The fledgling network of Community Learning Coordinators in Melbourne first formed in 2015, and initially called itself Western and Northern Regional Learning Communities Network: LearnWest.

The first kernel of a network began with a conversation between Peter Blunden, at the time Melton City Councils Lifelong Learning Officer and Diane Tabbagh, the newly appointed Coordinator Learning Community at Wyndham City Council. Diane and Peter both set about trying to locate the incumbents of similar roles in neighbouring Local Government Areas (LGA’s), a search made more challenging by the fact that many LGAs did not have Learning Strategies and/or dedicated Learning Community officers. By the end of 2015, the network’s ranks had swelled with the addition of colleagues from Brimbank, Hume, Maribyrnong, Moonee Valley, Darebin and Hobson’s Bay.

The Network initially met in person bi-monthly to share challenges, professional development and experiences; and to seek out opportunities to use its collective impact to voice the shared lifelong learning goals to the broader community. With the support of Dr Shanti Wong, the Network first formulated its Terms of Reference in December 2015 and considered opportunities for funding to pursue shared goals. Dr Shanti Wong, a member of Wyndham City Council’s Employment, Education and Training Portfolio Committee at the time, facilitated a discussion on the development of the network and stepped the group through some reflective questions using the Learning Communities Framework and Measuring Impact Toolkit, Vol 2 Discussions included the shared challenges the group faced that would drive the network agenda; expectations of the group; and opportunities to use collective impact to voice the shared lifelong learning goals to the broader community.

In formulating its Terms of Reference, the Network also defined its role as one of supporting experienced and emerging Learning Community practitioners in the Western Metropolitan Region of Melbourne in a community of practice where lifelong learning drives an increase in the economic and social capacity of our communities

Over the years, Network members have shared information on conferences attended; developed online learning directories; evaluated and developed Learning Strategies; and supported members in their application to join UNESCO’s Global Network of Learning Cities. Guest speakers have occasionally attended meetings, including a further visit by Dr Shanti Wong and a visit by Jim Saleeba, then the Hon CEO Australian Learning Communities Network.

Despite personnel changes, and the inability of some LGA’s to continue their involvement, the LearnWest network has continued to be an effective vehicle for sharing Learning Community experiences and professional development opportunities amongst the group in the west of Melbourne.

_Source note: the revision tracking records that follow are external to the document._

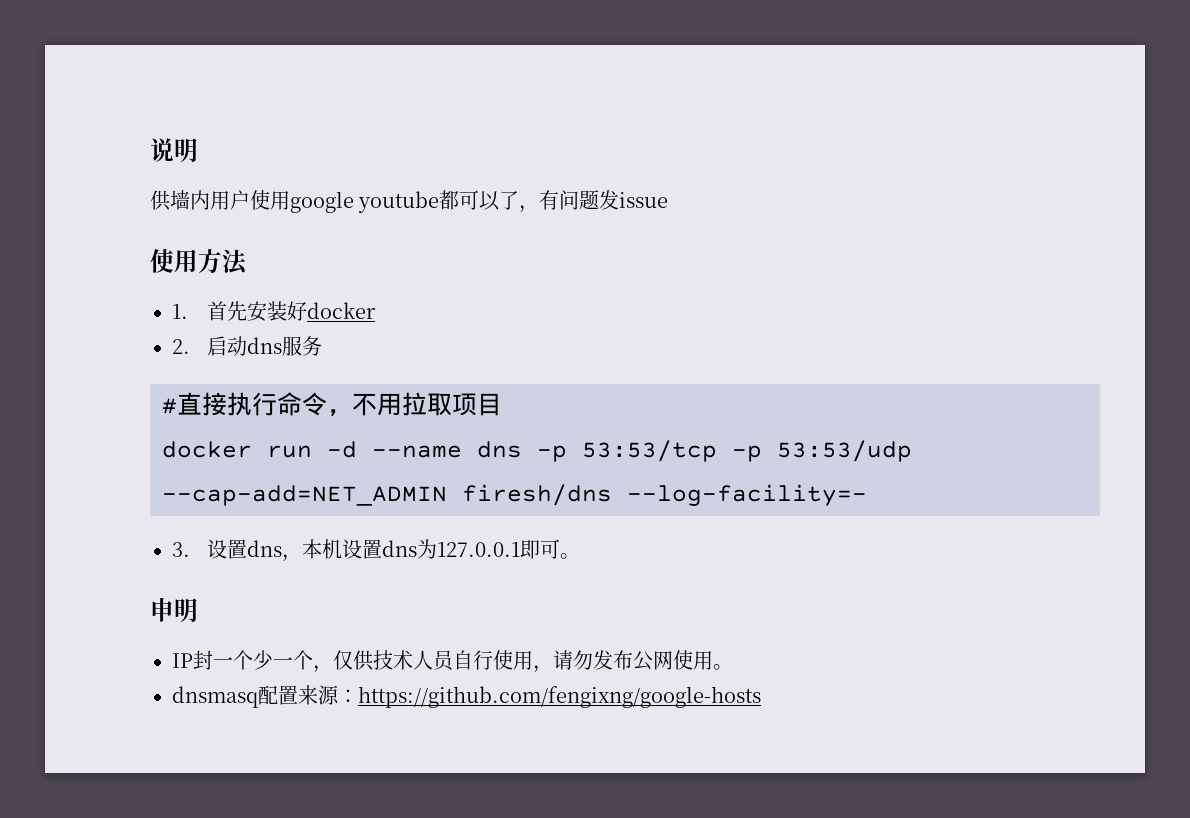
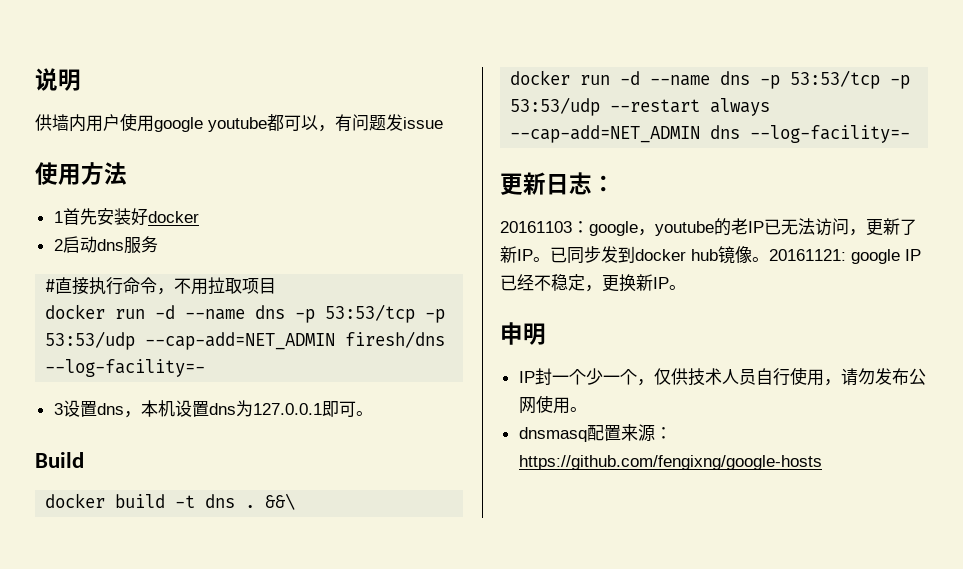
[499,191,520,210] 了 -> (318, 122) none
[172,304,188,319] 1. -> [53,211,63,223] 1
[172,339,190,354] 2. -> [53,239,63,251] 2
[172,542,190,557] 3. -> [53,403,63,415] 3
(581, 556) none -> [35,452,84,468] [45,493,296,510] [510,70,911,89] [510,97,771,116] [510,125,911,143] [500,172,615,195] [500,218,917,236] [500,246,921,264] [500,274,686,292] // Build // docker build -t dns . &&\ // docker run -d --name dns -p 53:53/tcp -p 53:53/udp --restart always --cap-add=NET_ADMIN dns --log-facility=- // 更新日志： // 20161103：google，youtube的老IP已无法访问，更新了新IP。已同步发到docker hub镜像。20161121: google IP已经不稳定，更换新IP。

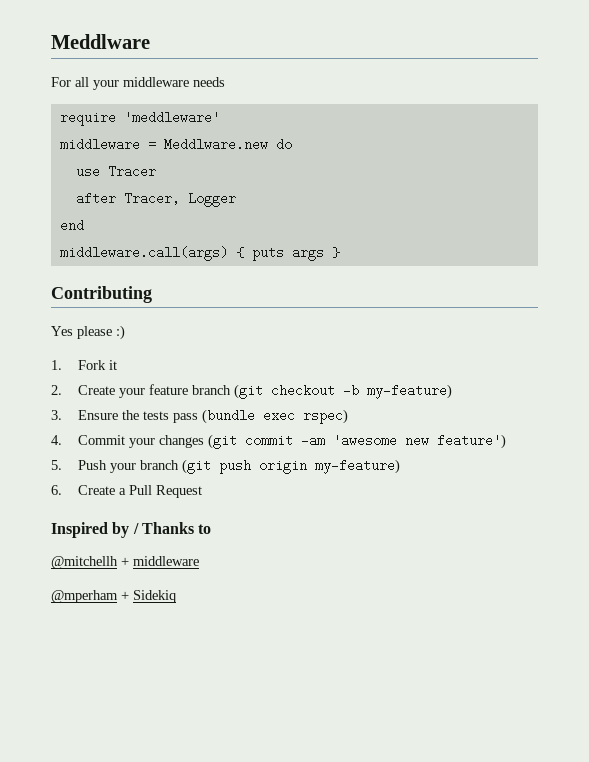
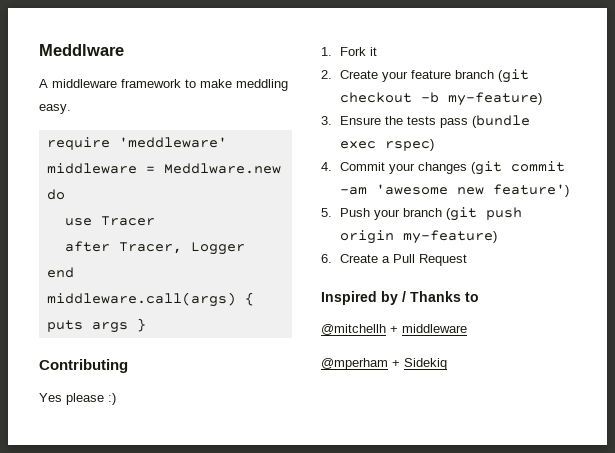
[51,77,225,90] For all your middleware needs -> [39,79,288,91] [39,104,71,114] A middleware framework to make meddling easy.

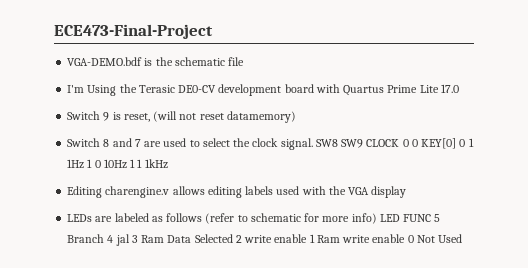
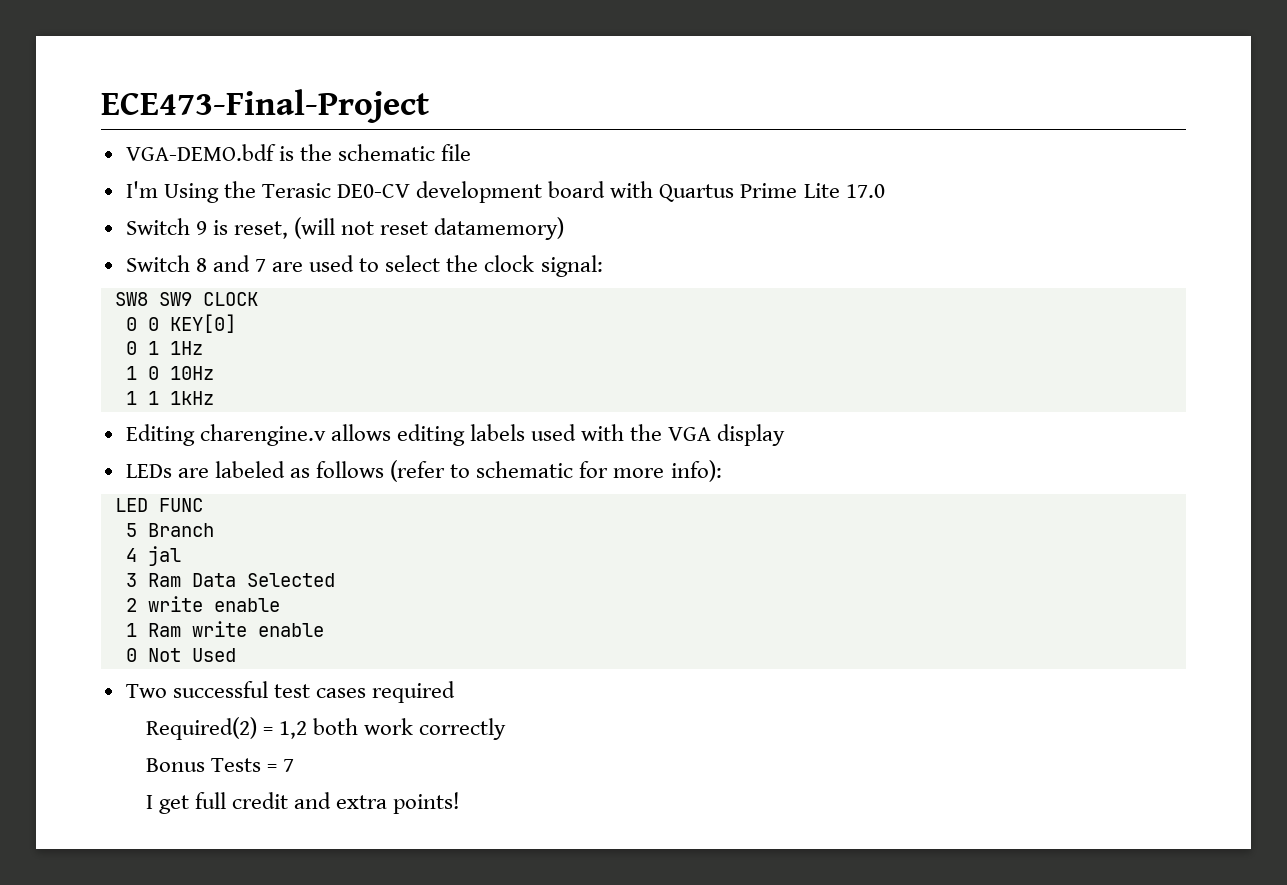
[280,138,313,150] signal. -> [540,255,603,277] signal: //
(400, 143) none -> (258, 299) //
(457, 143) none -> (236, 323) //
(85, 164) none -> (203, 348) //
(127, 164) none -> (214, 373) //
[351,213,377,224] info) -> [670,460,722,482] info): //
(432, 218) none -> (203, 505) //
(105, 238) none -> (214, 530) //
(130, 240) none -> (181, 556) //
(233, 238) none -> (335, 580) //
(308, 238) none -> (280, 605) //
(406, 238) none -> (324, 630) //
(463, 238) none -> [125,681,456,703] [145,717,507,740] [145,758,294,772] [145,792,461,814] // Two successful test cases required // Required(2) = 1,2 both work correctly // Bonus Tests = 7 // I get full credit and extra points!

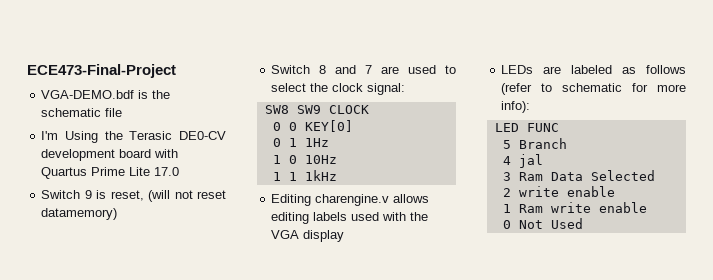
[125,681,456,703] [145,717,507,740] [145,758,294,772] [145,792,461,814] // Two successful test cases required // Required(2) = 1,2 both work correctly // Bonus Tests = 7 // I get full credit and extra points! -> (583, 223) none

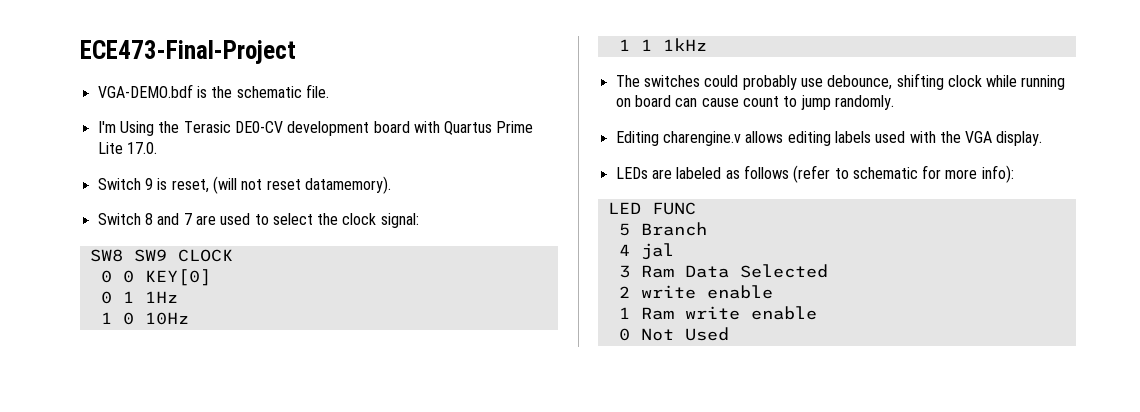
[105,108,123,117] file -> [305,84,329,98] file.
[154,167,180,176] 17.0 -> [126,142,157,154] 17.0.
[41,208,118,220] datamemory) -> [304,176,391,194] datamemory).
(337, 175) none -> [615,73,1066,90] [615,95,894,110] // The switches could probably use debounce, shifting clock while running on board can cause count to jump randomly.
[303,230,345,242] display -> [996,131,1043,146] display.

In 2021, the Network collaborated on its first joint project: The Learning for Earning Festival, in response to community needs during the global COVID-19 pandemic. This project led to the development of a website for the Network and a closer working relationship between several of the Network members as the project was implemented.

Through evaluating the 2021 Learning for Earning Festival, the Network revisited its Terms of Reference and has consolidated its membership to now include only active representatives: Wyndham, Melton, Brimbank, Hobson’s Bay and Maribyrnong councils. Other Councils interested to join or re-join are most welcome if willing to play an active part in the Network.

Due to the pandemic the Network’s three meetings per year are now held online.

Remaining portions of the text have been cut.